Tongo Eisen-Martin

Heaven is All Goodbyes

Griffin Poetry Prize 2018
International Shortlist

Book: Heaven is All Goodbyes

Poet: Tongo Eisen-Martin

Publisher: City Lights

Click here to read and listen to an excerpt.

Tongo Eisen-Martin

Biography

Tongo Eisen-Martin’s previous book, the critically acclaimed someone’s dead already (2015) was nominated for a California Book Award, and his poetry has been featured in Harper’s Magazine. He is also a movement worker and educator who has taught in detention centres from New York’s Rikers Island to California county jails. He has been a faculty member at the Institute for Research in African-American Studies at Columbia University, and his curriculum on the extrajudicial killing of Black People, “We Charge Genocide Again!”, has been used as an educational and organizing tool throughout America. He lives in San Francisco, California.

Judges’ Citation

“Tongo Eisen-Martin’s Heaven Is All Goodbyes moves between trenchant political critique and dreamlike association, demonstrating how, in the right hands, one mode might energize the other—keeping alternative orders of meaning alive in the face of radical injustice. Eisen-Martin’s voice is a chorus of other voices, many arising from prisons and landscapes of engineered poverty; his poems are places where discourses and vernaculars collide and recombine into new configurations capable of expressing outrage and sorrow and love. This unpredictable volume is equally a work of commitment and of wonder; no false consolation, no settling for despair. Its music makes a clearing in the dominant logic of the day. “When a drummer is present, he or she is God // “I am not an I. / I am a black commons.”

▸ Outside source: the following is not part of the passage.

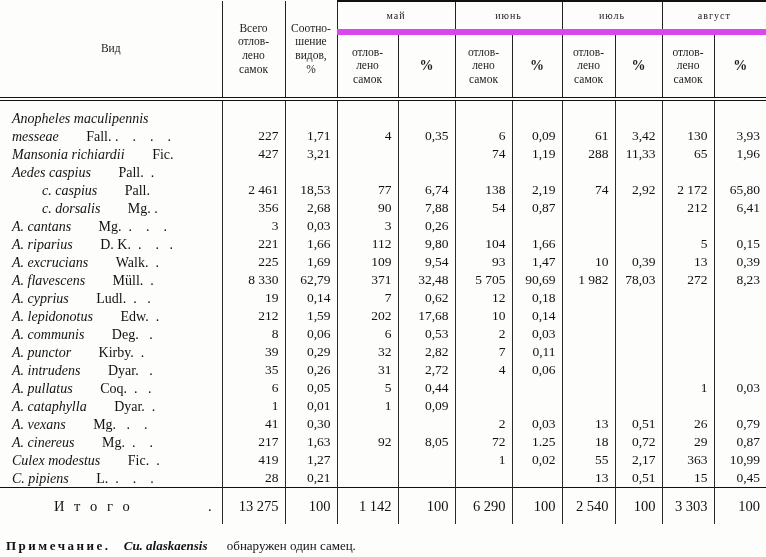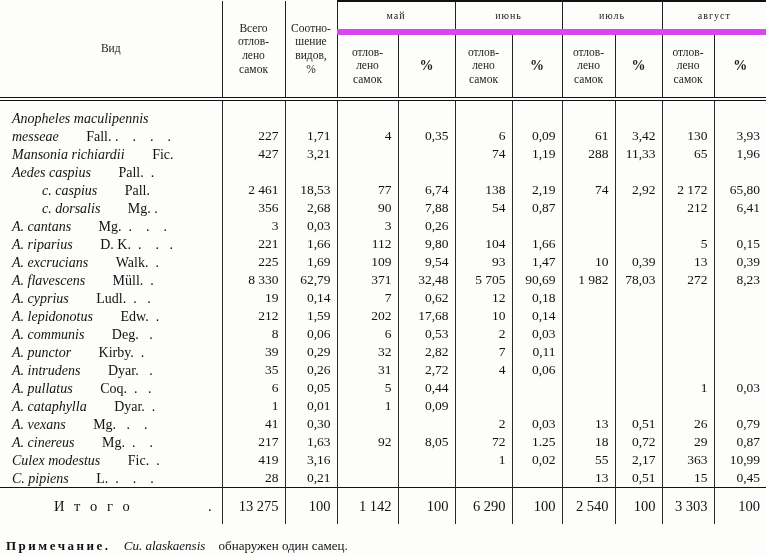"3,16" td { text: 3,16 -> 1,27 }
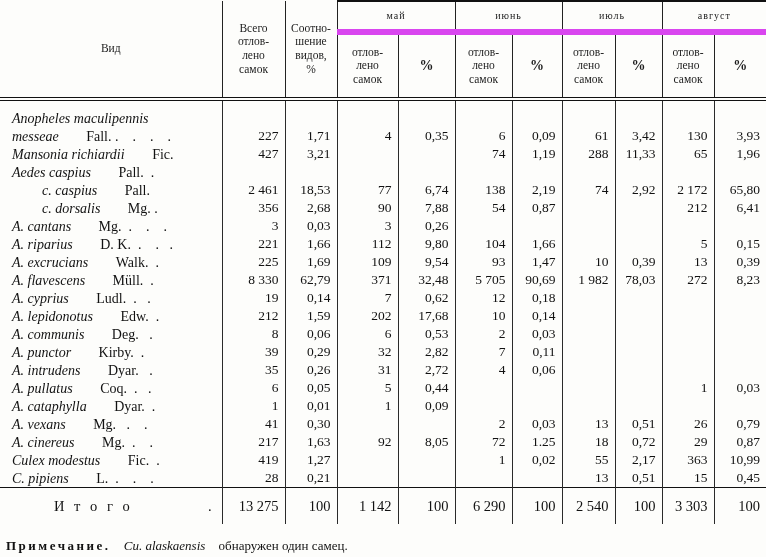"Cu. alaskaensis" .note-species { font-weight: normal -> bold; margin-right: 10px -> 16px }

Tongo Eisen-Martin reads Four Walls

Four Walls

A lot of God can happen in three seconds
                             Not much heaven though

Here is a man before a fight: A leave-me-alone type of character
emerging from the penniless death
of a one-way-street fiction
                    I mean I’m going to make it
                    even if I have to drive backwards

All I have is chord changes and a thousand backhands
               Driving a street like I’m choking it

Car full of nephews
There hasn’t been a son since November
And there hasn’t been a street I can’t choke to death

This city better back down

See this gun on the table
And something about staring until it all feels stable

Why wouldn’t I protect everyone

All my deaths sleep late
And I name them all

My son better be quick
My daughter better shoot first

Because we fold for no one
We fold for nothing

Ok, the first thing you’ll feel is a heat
     This lady would tell me
     Telling me about possession
Drink life neat is what I’d mostly hear
And most of the world leaves me alone

               To breathe like a giant
             To go to jail every once in a while

When the genocide kicks up in late May
When politicians have too easy a time:

I’m gassing backwards out of a one-way street
In honor of myself
And in honor of you (if you understand the nature of the world)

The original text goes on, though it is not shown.